Baldwin is most remembered for his writings on race, which began (as he says in his autobiographical introduction to "Notes of a Native Son") with a number of reviews of books on "the Negro problem, concerning which the color of my skin made me automatically an expert." Throughout his career,however, Baldwin concerned himself less with "the black experience" per se than with the entire milieu of beliefs and prejudices that foster the painful relations experienced between the races.

But even from his first novel, Baldwin complicated this view of race relations in America with the equally thorny problems of sexual relations. Baldwin, by the age of 18, thought of himself as homosexual; the first, inarticulate leanings of a young boy toward members of his own sex can be seen in "Go Tell It on the Mountain," published in 1953. Inspired by Baldwin's own experience, this novel portrays a young boy growing up in Harlem who buries his conflict with his parents—and the inner conflict surrounding his feelings about a young preacher at his church—by experiencing his conversion, finding himself "saved" from his sins, both actual and potential.

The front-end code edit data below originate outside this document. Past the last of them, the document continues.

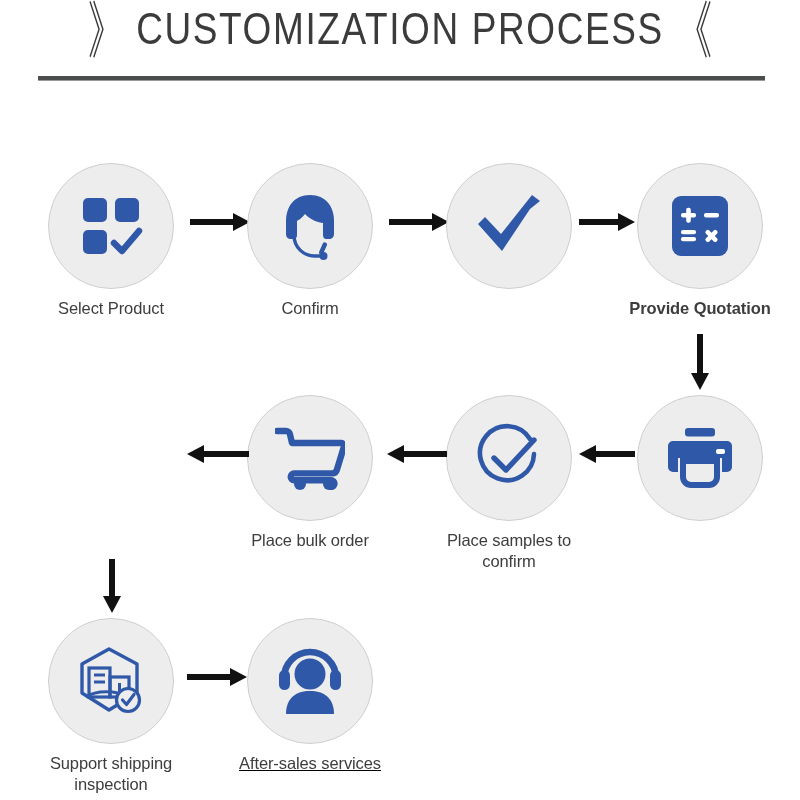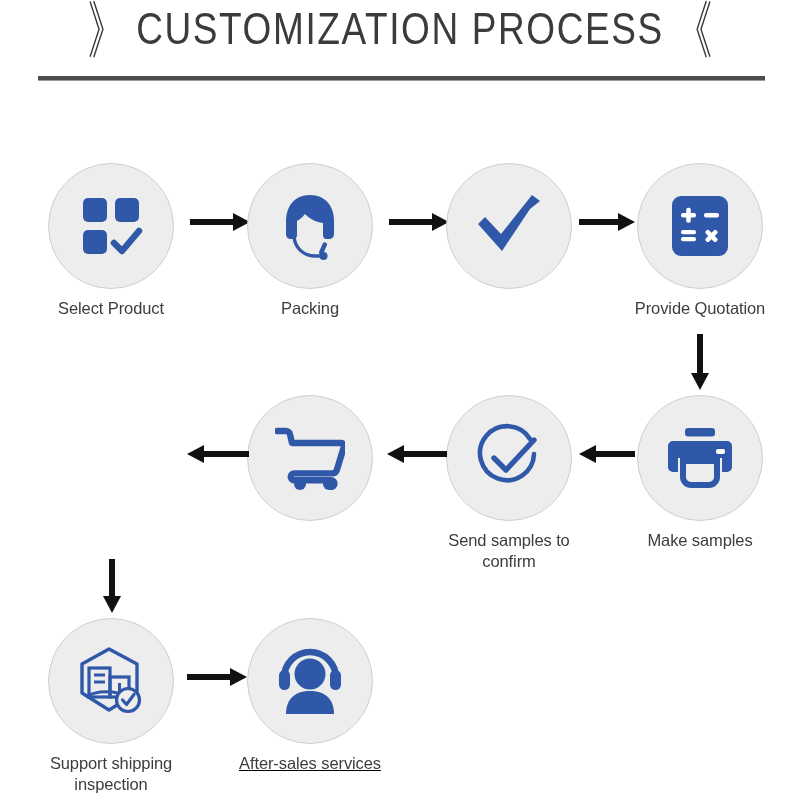--- a/index.html
+++ b/index.html
@@ -147,7 +147,7 @@
         <rect x="47" y="52" width="4.5" height="13" rx="2" fill="#3058a8" transform="rotate(24 49 58)"></rect>
       </svg>
     </div>
-    <div class="node-label">Packing</div>
+    <div class="node-label">Confirm</div>
   </div>
 
   <div class="arrow-h" style="left:388px; top:211px;">

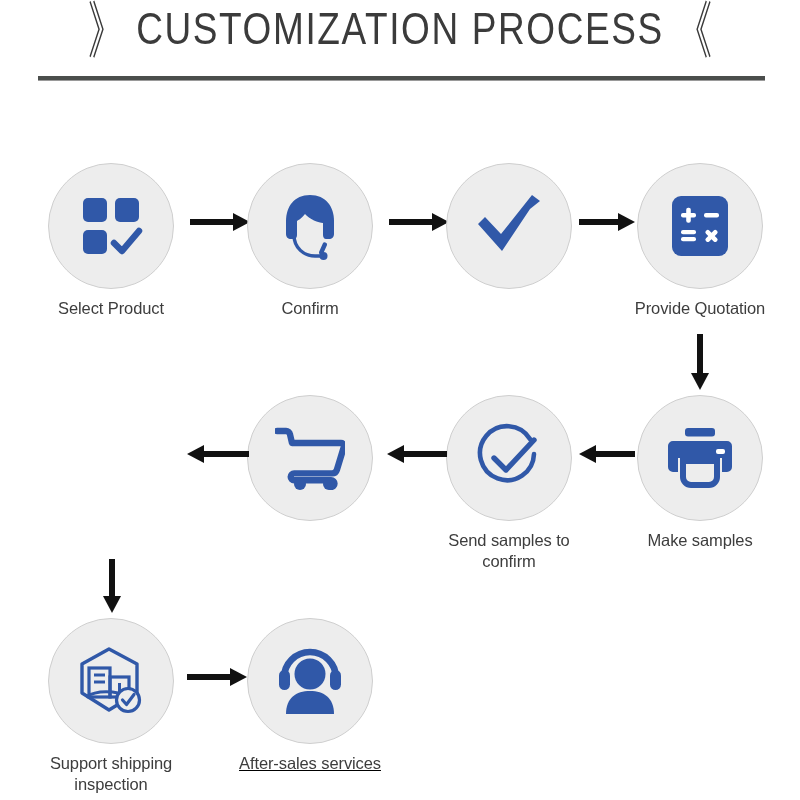--- a/index.html
+++ b/index.html
@@ -173,7 +173,7 @@
     </svg>
   </div>
 
-  <div class="node" style="left:615px; top:163px;">
+  <div class="node" style="left:615px; top:163px;font-weight:bold;">
     <div class="bubble">
 
       <svg width="64" height="64" viewBox="0 0 64 64">

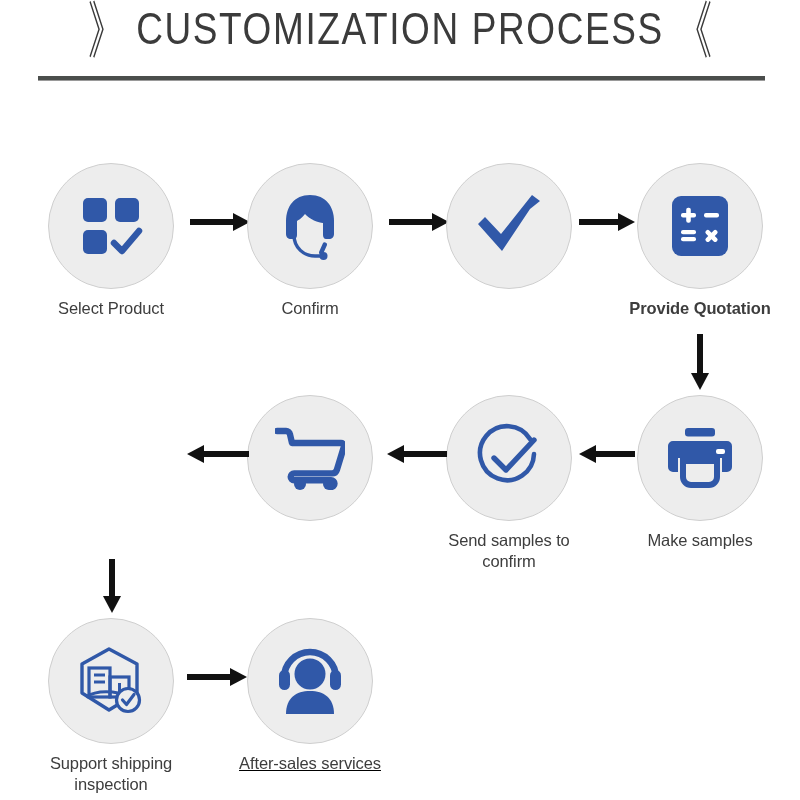--- a/index.html
+++ b/index.html
@@ -244,6 +244,7 @@
         <circle cx="54" cy="58" r="6" fill="#3058a8"></circle>
       </svg>
     </div>
+    <div class="node-label">Place bulk order</div>
   </div>
 
   <div class="arrow-h" style="left:186px; top:443px;">

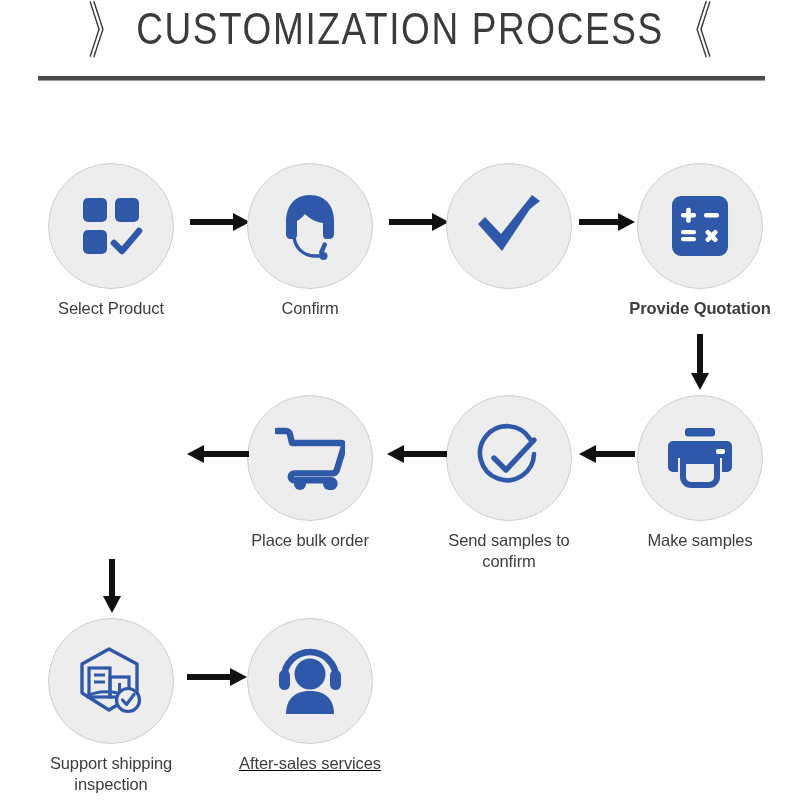--- a/index.html
+++ b/index.html
@@ -225,7 +225,7 @@
         <path d="M20 35 L32 47 L60 17" fill="none" stroke="#3058a8" stroke-width="5.4" stroke-linecap="round" stroke-linejoin="round"></path>
       </svg>
     </div>
-    <div class="node-label">Send samples to confirm</div>
+    <div class="node-label">Place samples to confirm</div>
   </div>
 
   <div class="arrow-h" style="left:386px; top:443px;">

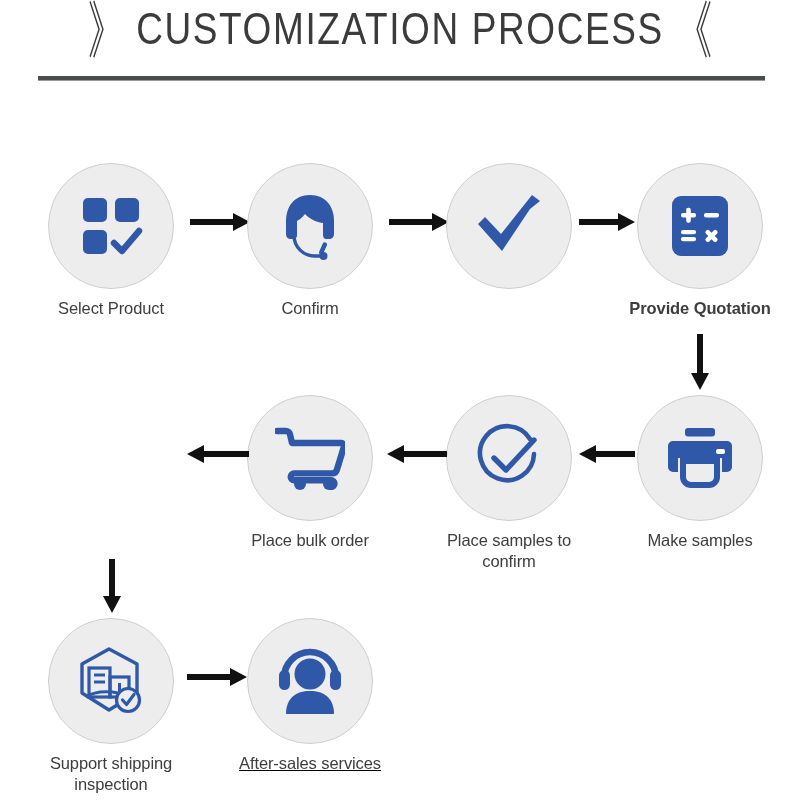--- a/index.html
+++ b/index.html
@@ -207,7 +207,6 @@
         <path d="M17 34 h34 v16 a8 8 0 0 1 -8 8 h-18 a8 8 0 0 1 -8 -8 z" fill="none" stroke="#3058a8" stroke-width="6"></path>
       </svg>
     </div>
-    <div class="node-label">Make samples</div>
   </div>
 
   <div class="arrow-h" style="left:578px; top:443px;">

"Giovanni's Room," published in 1956, takes up these latent issues of sexuality and masculinity and makes them the central area of exploration. David, the novel's narrator, attempts throughout the novel to account for a sexuality he perceives as aberrant, while telling the story of the young man, Giovanni, whose life has been destroyed by David's inability to deal honestly with him.

It is interesting to note, however, that in this first real exploration of the issues of sexuality, Baldwin used white characters—as though he were equipped, at this early point in his career, to confront issues of either racial or sexual prejudice, but not both. By the time of "Another Country," however, Baldwin has brought these two fields of inquiry together. This third novel, published in 1962, is perhaps his most complex evocation of an entire social milieu, fraught with conflicts over the battle lines of race and sex. In it, Rufus Scott, a promising young black jazz musician, is driven to suicide after a disastrous affair with a young white woman brings all of his uncontrollable anger about the division between black and white into his daily life. The fallout from his death, as it affects each person whose life he touched, creates a hostile, unstable world in which all such conflicts are dragged agonizingly to the surface.

In addition to being a novelist, Baldwin was a prolific essayist and playwright. He spent much of his life "commuting" between Paris and New York, as well as shuttling between genres. His essays demonstrate his deep involvement in both the literary and the political worlds, confronting the same set of interwoven conflicts as his novels, but in the turbulent social setting of postwar America. Published in 1963, "The Fire Next Time" is perhaps Baldwin's most influential work, a penetrating analysis of the racial divide in the United States that serves as both a message of hope and a warning:

If we—and now I mean the relatively conscious whites and the relatively conscious blacks, who must, like lovers, insist on, or create the consciousness of others—do not falter in our duty now, we may be able, handful that we are, to end the racial nightmare, and achieve our country, and change the history of the world. If we do not now dare everything, the fulfillment of that prophecy, re-created from the Bible in song by a slave, is upon us: God gave Noah the rainbow sign, No more water, the fire next time.

Baldwin died in 1987 of esophageal cancer, but while he was among us, he spoke loud and long about the many battle lines that divide our country. These new Library of America editions are the ideal format for that voice, which deserves to be preserved, treasured—and most of all, read.